For over 70 years, the Chicago Area Project has prided itself on working to both eradicate juvenile delinquency, through the support of local community self-help programs, and building better neighborhood conditions by encouraging youth to take part in extracurricular activities that decrease anti-social behavior and inspire a greater sense of community respect.
True to this tradition, CAP held its 8th annual CAP Games on July 30 at Hanson Park Stadium & Fieldhouse (located at 5501 W. Fullerton). Youth from more than 40 community-based organizations from throughout the Chicago Metropolitan Area that are affiliated with CAP were invited to train and compete in the games.
The goal of the games is to build character and self-esteem in its teen and pre-teen participants as well as a sense of accomplishment that will hopefully translate into the childrens’ future academic endeavors.
Among the community organizations from the West Side that were represented in the games: St. Agatha Family Empowerment, Jordan Boys & Girls Club, Scouting Network at Emmett School, and the Mid-Austin Steering Committee.
“One of the great things about this year’s games is the fact that we were able to incorporate more community outreach initiatives, therefore allowing more children to participate,” said Howard Lathan, associate executive director. “We have children from Austin, Pilsen, Riverdale, Evanston and Markham. It really allows us the chance to have a positive impact on the lives of children throughout the state of Illinois.”
The event kicked off at 9 a.m. with a spirited Olympic-style parade, followed by an introduction by David Whittaker, executive director of CAP, during which he encouraged all participants to enjoy the day, do their best, exercise good team unity and remember to stay hydrated as the temperature began to soar close to 85 degrees.
Athletic events at the CAP Games included: the softball throw, the 50-, 100-, and 200-yard dashes, the 100- and 400-yard relay races and the long jump.
Whittaker notes that the CAP Games emphasize self-esteem building, good sportsmanship and educational skills, all of which will be vital once the children return to their respective schools following summer break.
“Each year, the actual CAP Games is a one-day event,” said Whittaker. “However, the preparation program leading up to the games takes place throughout the summer. CAP Games participants practice during the summer months, attend training sessions and work in their local organizations.”
During the half-time activities, the over 1,100 young athletes were joined by Chicago Bulls center Eddie Curry, who serves as ambassador at the Games. Curry used his role to promote the 2005 CAP games and act as a guiding force for the young participants of the event.

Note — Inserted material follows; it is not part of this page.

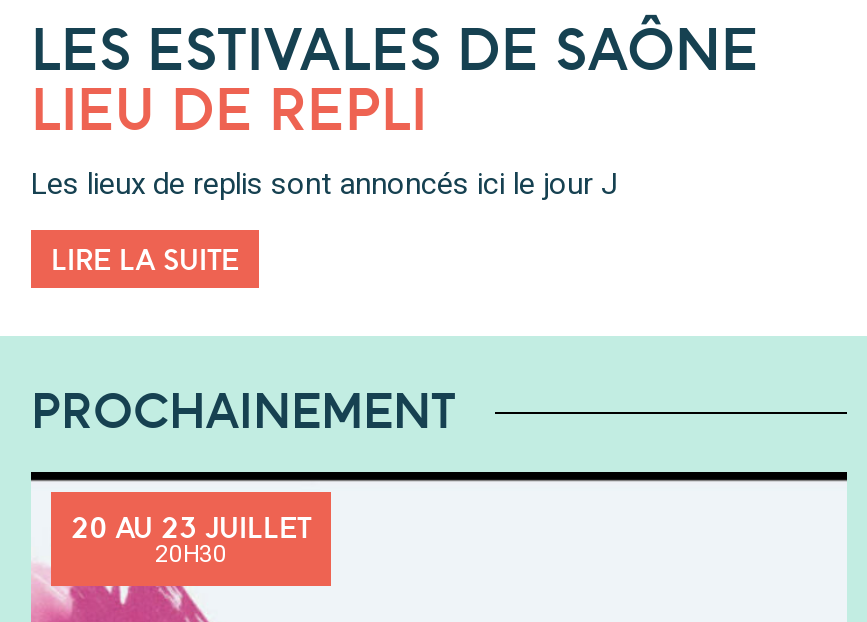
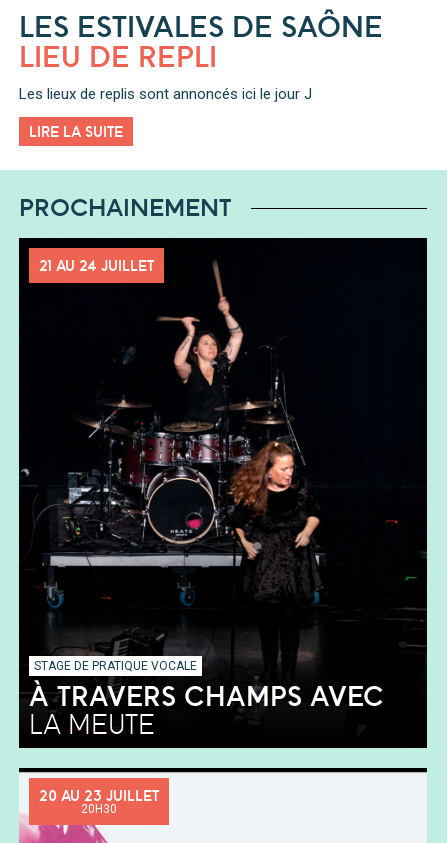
+ [image]
+ 21 AU 24 JUILLET

+ STAGE DE PRATIQUE VOCALE
+ À TRAVERS CHAMPS AVEC
+ LA MEUTE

“You are all winners,” Curry said during his pre-autograph-signing speech to the competitors. “Regardless of who wins or loses, each one of you should feel a tremendous sense of accomplishment to be able to be involved in this program.”
In keeping up with this underlying theme of the games, each young athlete walked away with an award, even if they failed to recieve a Gold, Silver or Bronze medal.
Sponsors and contributors to the event included: Chicago Park District, Morris Trading, Chicago Bulls and Curtis Enterprises, True North Thoroughbred and the Woodhill Foundation.
Teams took home first-, second- and third-place trophies as well, based on their overall team scores. A West Side community project, Better Life For Youth (2022 W. Washington), won the first-place trophy at the event. James Jordan Center (2102 W. Monroe), also on the West Side, took the second-place trophy, and People’s Organization of Robbins (3726 W. 135th St.) took third place.